Testberichte Swing
Test des Swing Astral 7.26
Wir waren gespannt, als wir den neuen Astral 7.26 von Franz Tanner zum Test erhielten. Aufgrund der hohen Streckung von 6.4 durften wir gespannt sein, in welchem Mass es Swing es geschafft hat, Stabilität und Agilität mit der hohen Streckung zu vereinen. Eines schon mal vorweg, es brauchte keine Angewöhnungszeit, um sich unter dem Astral 7 wohl zu fühlen. Dies hat sicher auch mit der langen Praxiserprobung des Schirms zu tun.

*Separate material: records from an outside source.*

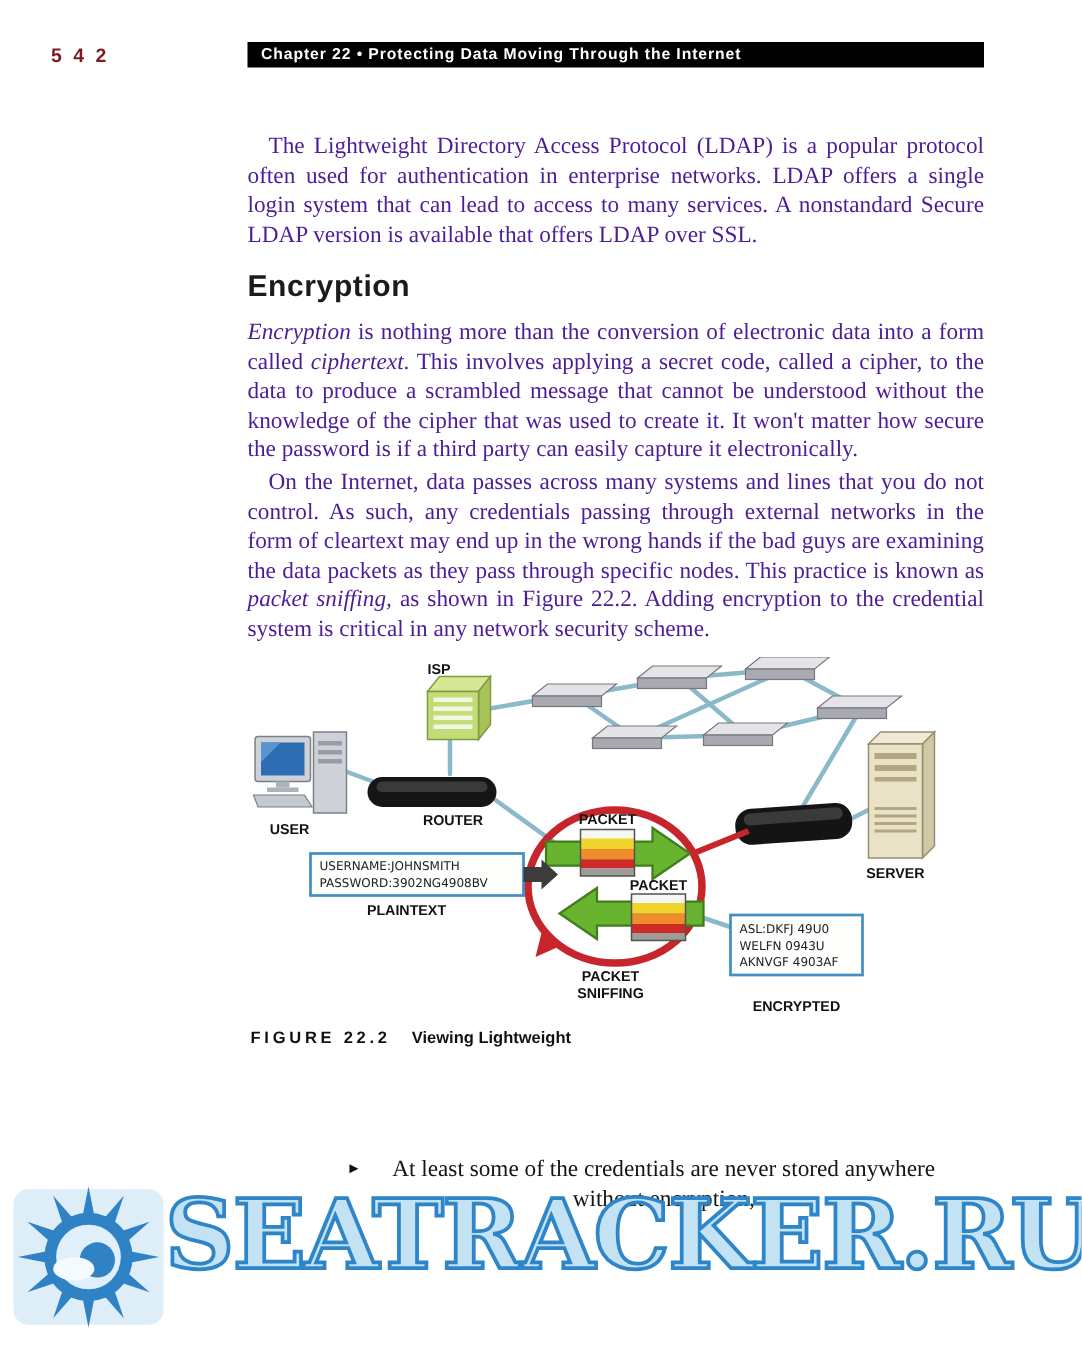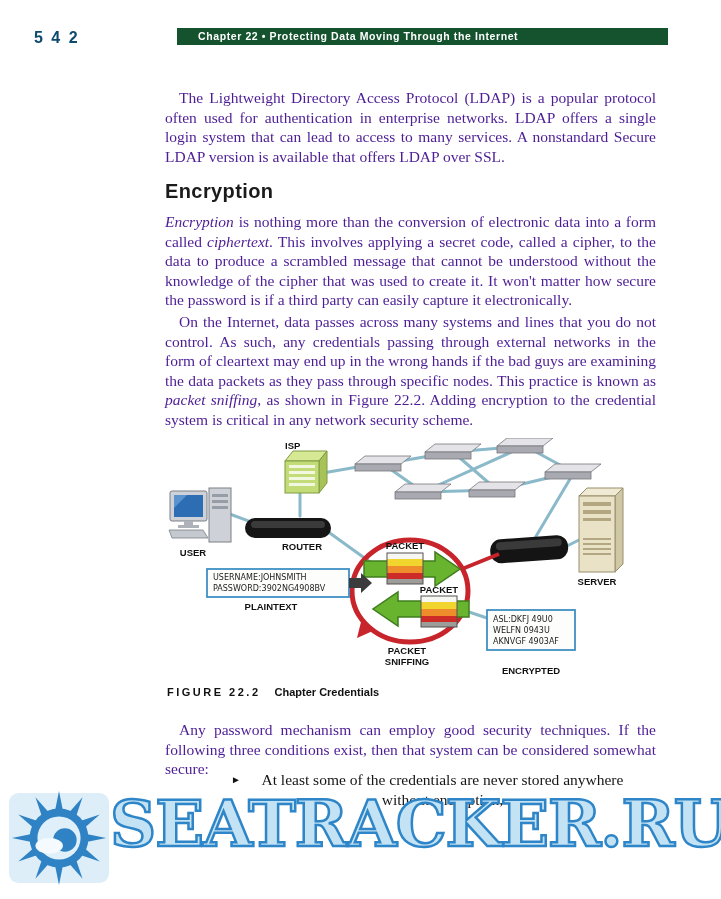--- a/index.html
+++ b/index.html
@@ -1,25 +1,25 @@
 <!DOCTYPE html>
 <html><head>
 <meta charset="utf-8">
 <style>
   html,body{margin:0;padding:0;}
   body{width:721px;height:899px;background:#ffffff;position:relative;overflow:hidden;
        font-family:"Liberation Serif", serif;color:#151515;}
   .page{position:absolute;inset:0;background:#fff;}
 
   .pagenum{position:absolute;left:34px;top:29px;font-family:"Liberation Sans",sans-serif;
-           font-weight:bold;font-size:16px;letter-spacing:2px;color:#0c4a6e;}
-  .chapterbar{position:absolute;left:165px;top:28px;width:491px;height:17px;background:#14532d;
+           font-weight:bold;font-size:13px;letter-spacing:2px;color:#7f1d1d;}
+  .chapterbar{position:absolute;left:165px;top:28px;width:491px;height:17px;background:#000000;
               color:#fff;font-family:"Liberation Sans",sans-serif;font-weight:bold;font-size:10.5px;
-              letter-spacing:0.6px;line-height:17px;padding-left:21px;box-sizing:border-box;
-              white-space:nowrap;overflow:hidden;margin-left:12px;}
+              letter-spacing:0.6px;line-height:17px;padding-left:9px;box-sizing:border-box;
+              white-space:nowrap;overflow:hidden;}
 
   .bodytext{position:absolute;left:165px;width:491px;margin:0;font-size:15.5px;line-height:19.5px;
             text-align:justify;color:#4c1d95;}
   .indent{text-indent:14px;}
   .it{font-style:italic;}
 
   .encryption{position:absolute;left:165px;top:180px;margin:0;font-family:"Liberation Sans",sans-serif;
               font-size:20px;font-weight:bold;letter-spacing:0.4px;color:#1b1b1b;}
 
   .figure{position:absolute;left:167px;top:438px;}
@@ -197,24 +197,23 @@
       <text x="326" y="195" class="mono">WELFN 0943U</text>
       <text x="326" y="206" class="mono">AKNVGF 4903AF</text>
     </g>
     <text x="364" y="236" text-anchor="middle" class="lbl">ENCRYPTED</text>
 
     <text x="240" y="216" text-anchor="middle" class="lbl">PACKET</text>
     <text x="240" y="227" text-anchor="middle" class="lbl">SNIFFING</text>
   </svg>
 
   <div class="caption">
-    <span class="cap-label">FIGURE 22.2</span><span class="cap-title">Chapter Credentials</span>
+    <span class="cap-label">FIGURE 22.2</span><span class="cap-title">Viewing Lightweight</span>
   </div>
 
-  <p class="bodytext indent" style="top:720px">Any password mechanism can employ good security techniques. If the following three conditions exist, then that system can be considered somewhat secure:</p>
 
   <div class="bullet-item">
     <span class="bullet-marker">►</span>
     <span class="bullet-text">At least some of the credentials are never stored anywhere without encryption,</span>
   </div>
 
   <div class="watermark">
     <svg class="wm-logo" width="102" height="100" viewBox="0 0 104 100">
       <rect x="1" y="4" width="102" height="92" rx="10" fill="#ddeef9"></rect>
       <g fill="#2f82c4">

Der Astral 7 vermittelt sofort ein gutes Gefühl und wir hatten den Eindruck, einen wirklich „fertigen“ Flügel zu fliegen. Dies zeigt sich auch an der absolut faltenfreien Kalotte. Nun aber zu unserem Eindruck des Schirm. Der Schirm kommt zügig und verlässlich hoch, ohne Vorschiesstendenz zu zeigen. In der Luft fiel uns das sehr gute Gleiten und die hohe Grundgeschwindigkeit auf, auch wenn wir eigentlich vom Gewicht her eher sogar die kleinere Grösse von 25.5 m2 hätten wählen sollen. Auch die Thermik nimmt der Flügel sehr gut an und es lässt sich ausserordentlich effizient drehen. Allerdings hinterlässt hier die hohe Streckung im Vergleich zur Konkurrenz halt doch kleine Spuren. Die Drehfreudigkeit lässt sich mit Gewichtsverlagerung steigern, reicht aber nicht an die des Ozone Alpina, des Advance Sigma 8 und schon gar nicht an den sehr wendigen Flügel Factor aus dem Hause Nova heran. Trotzdem betonen wir, dass aus unserer Sicht die Drehfreudigkeit immer noch als gut bis sehr gut zu bezeichnen ist. Insgesamt gehört der Astral 7 sicher leistungsmässig zu den besten Streckenschirmen der Saison 2012!